# Exercise directions:
Search term "none": please show all lines in the listing that contain it.

# Source information:
Segment Open

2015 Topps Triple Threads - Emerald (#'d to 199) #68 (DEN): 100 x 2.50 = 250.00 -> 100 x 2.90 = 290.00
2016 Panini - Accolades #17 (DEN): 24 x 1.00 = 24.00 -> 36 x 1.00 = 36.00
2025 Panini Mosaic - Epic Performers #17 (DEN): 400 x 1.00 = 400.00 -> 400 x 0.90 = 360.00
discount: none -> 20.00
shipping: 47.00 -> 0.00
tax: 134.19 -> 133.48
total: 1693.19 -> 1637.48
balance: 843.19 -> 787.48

Segment Closed
Segment Open

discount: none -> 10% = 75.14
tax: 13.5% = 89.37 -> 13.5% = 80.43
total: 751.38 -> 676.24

Segment Closed

# Exercise output:
discount: none -> 20.00
discount: none -> 10% = 75.14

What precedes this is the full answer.